• EXTRACTED MATERIAL

»»

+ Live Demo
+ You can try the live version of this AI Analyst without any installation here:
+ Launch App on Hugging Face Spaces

««
»»

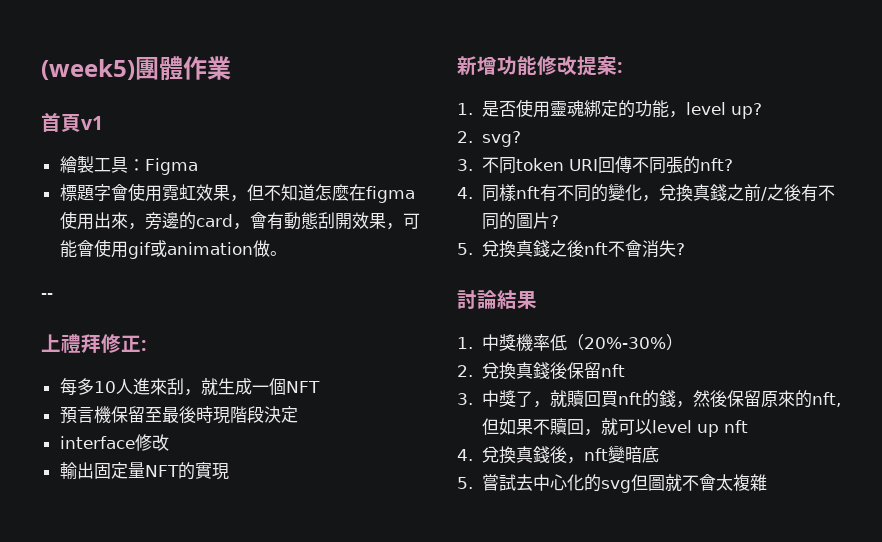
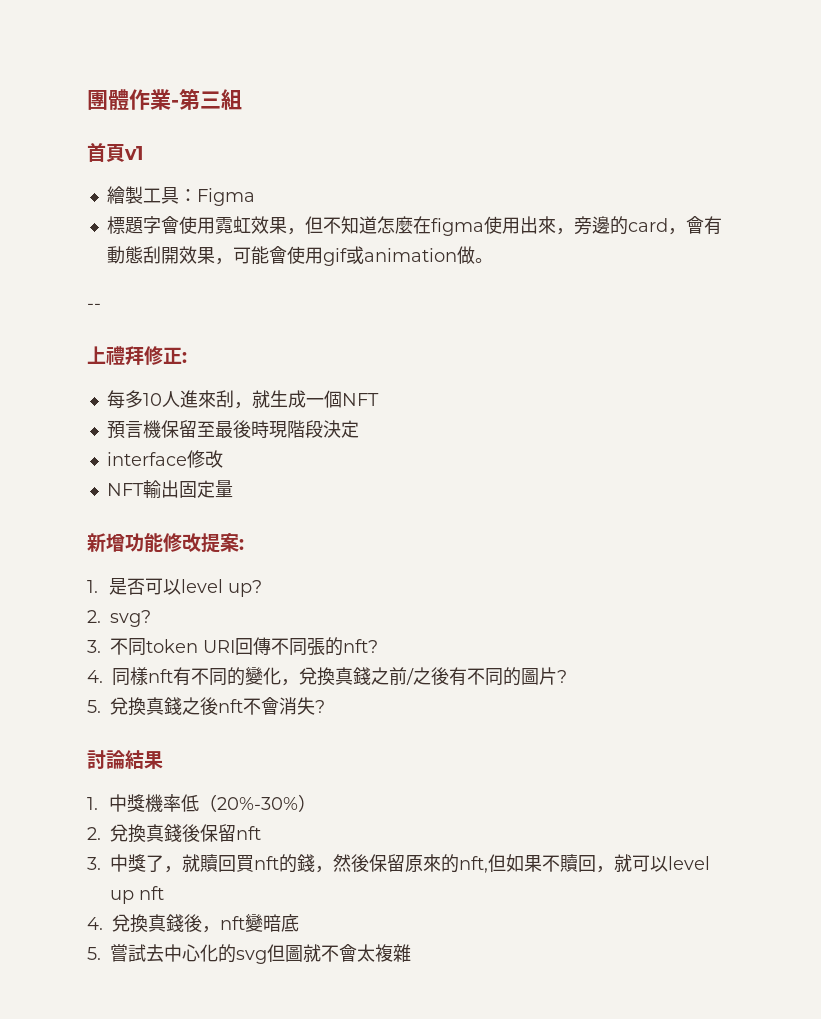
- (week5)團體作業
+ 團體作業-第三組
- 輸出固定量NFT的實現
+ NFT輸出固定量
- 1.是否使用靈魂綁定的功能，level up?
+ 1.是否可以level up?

««
»»

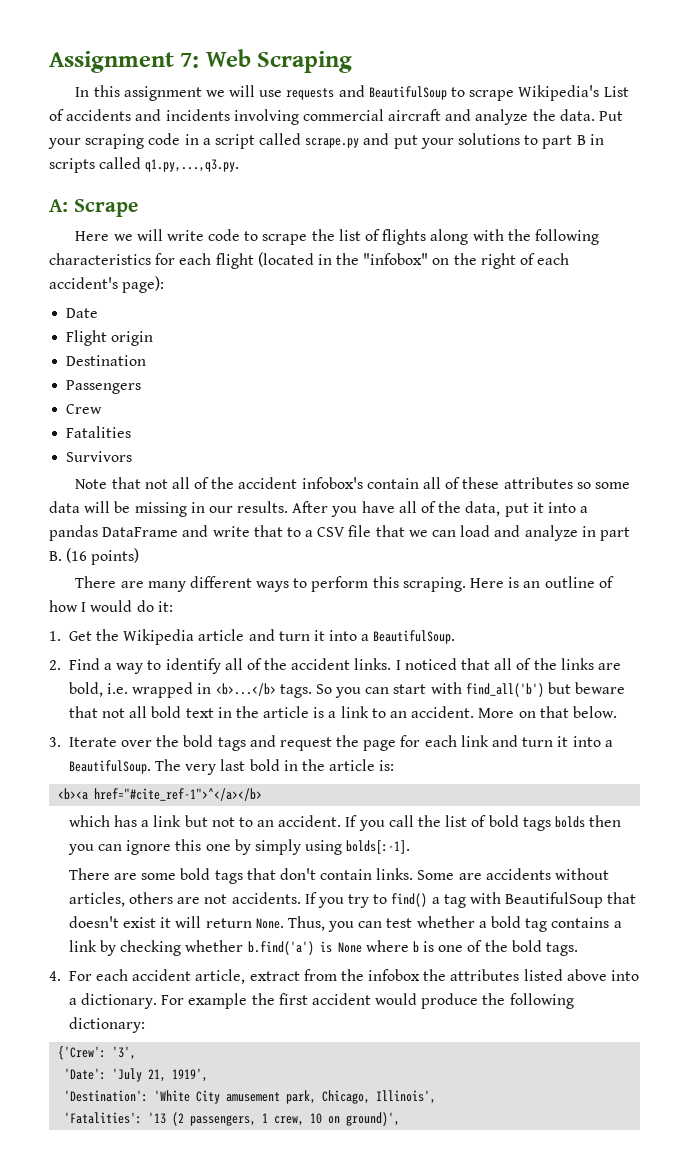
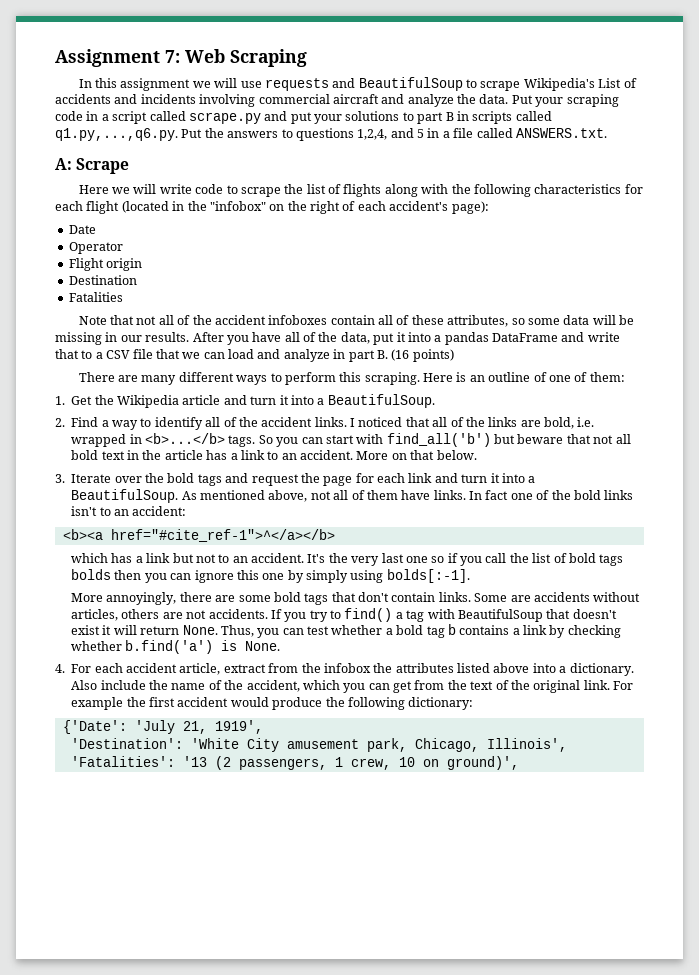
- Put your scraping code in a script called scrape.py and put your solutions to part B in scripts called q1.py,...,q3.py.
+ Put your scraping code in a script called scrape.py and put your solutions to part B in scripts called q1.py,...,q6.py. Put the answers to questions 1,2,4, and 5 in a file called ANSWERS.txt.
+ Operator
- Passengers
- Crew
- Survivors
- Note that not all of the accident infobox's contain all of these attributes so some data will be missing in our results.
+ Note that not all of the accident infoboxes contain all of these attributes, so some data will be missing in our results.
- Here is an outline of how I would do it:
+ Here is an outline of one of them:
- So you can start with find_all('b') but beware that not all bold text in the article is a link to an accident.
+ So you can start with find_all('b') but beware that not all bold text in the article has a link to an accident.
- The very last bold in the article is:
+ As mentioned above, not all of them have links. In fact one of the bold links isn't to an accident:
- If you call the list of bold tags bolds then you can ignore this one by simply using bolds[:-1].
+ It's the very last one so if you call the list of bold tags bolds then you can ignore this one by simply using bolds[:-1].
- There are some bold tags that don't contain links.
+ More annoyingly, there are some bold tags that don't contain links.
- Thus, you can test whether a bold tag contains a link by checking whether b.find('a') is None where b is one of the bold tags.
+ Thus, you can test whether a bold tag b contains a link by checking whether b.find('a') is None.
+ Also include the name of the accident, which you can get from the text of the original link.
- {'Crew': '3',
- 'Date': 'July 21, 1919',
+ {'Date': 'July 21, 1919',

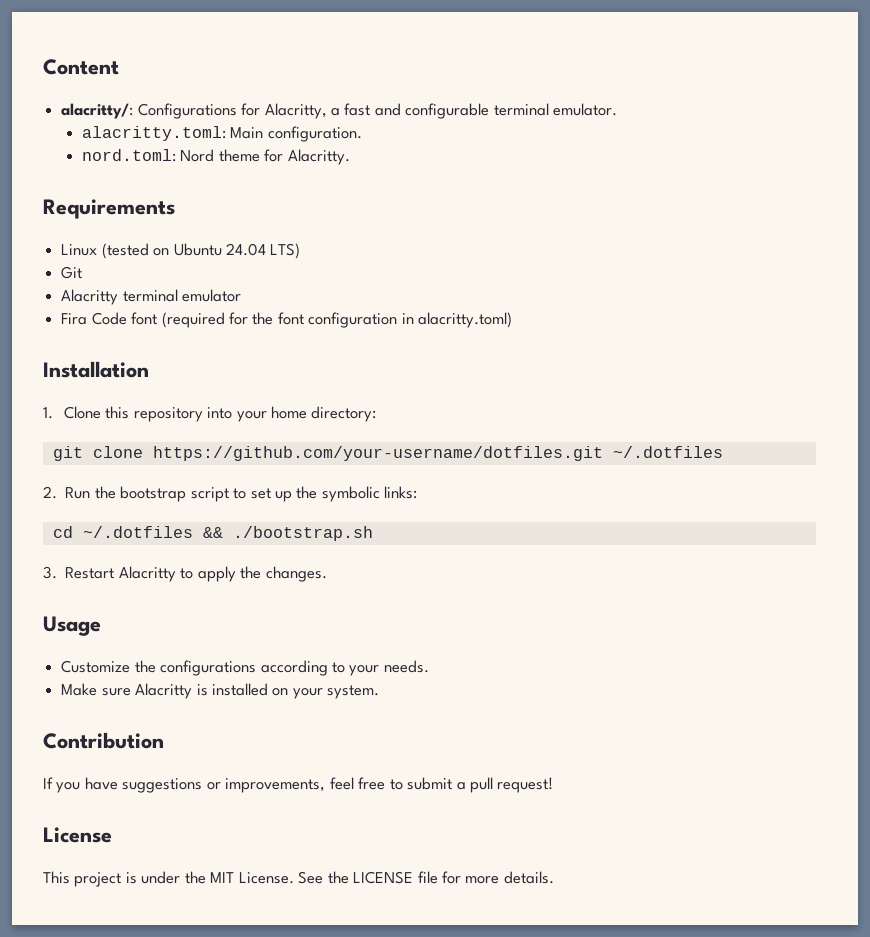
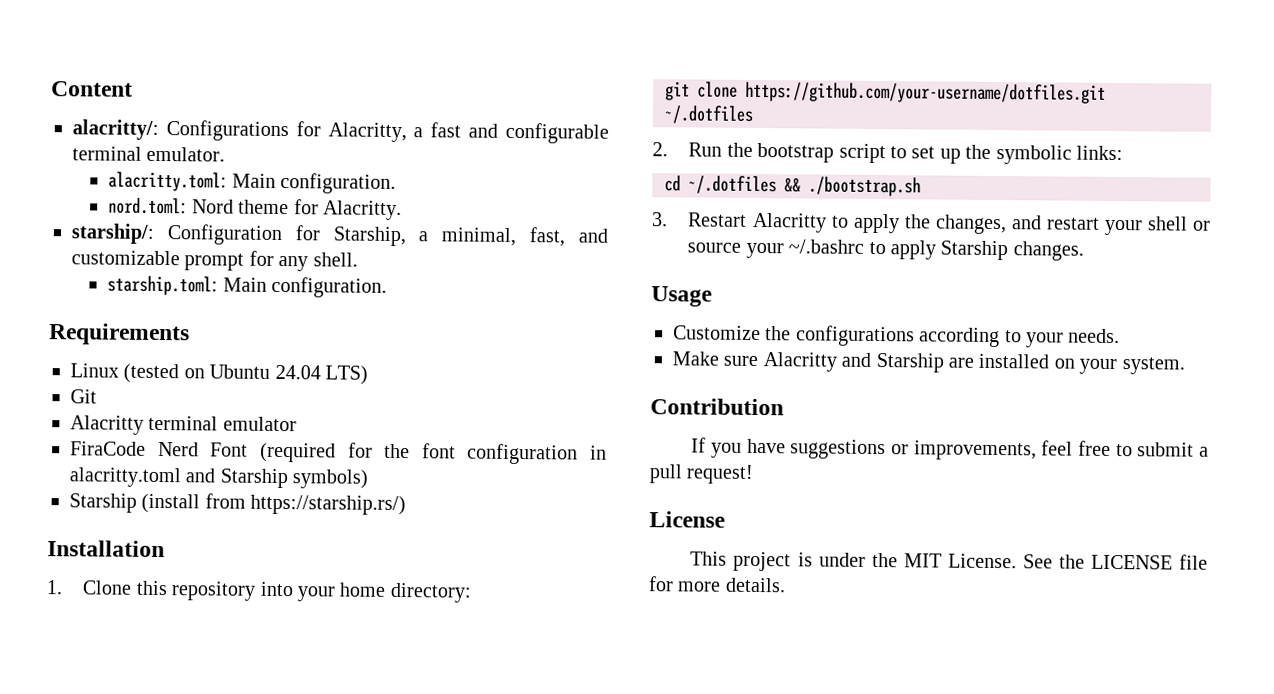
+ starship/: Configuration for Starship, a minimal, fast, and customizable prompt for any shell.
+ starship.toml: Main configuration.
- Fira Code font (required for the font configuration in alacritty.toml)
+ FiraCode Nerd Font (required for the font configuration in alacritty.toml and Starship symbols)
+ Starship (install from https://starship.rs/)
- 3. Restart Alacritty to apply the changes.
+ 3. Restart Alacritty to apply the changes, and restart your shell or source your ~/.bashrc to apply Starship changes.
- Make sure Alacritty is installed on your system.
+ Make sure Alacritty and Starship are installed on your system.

««

• AIM OF THE EXERCISE
Your task is to collect every line above that contains the word "outline".

• ANSWER TO THIS EXERCISE
- Here is an outline of how I would do it:
+ Here is an outline of one of them:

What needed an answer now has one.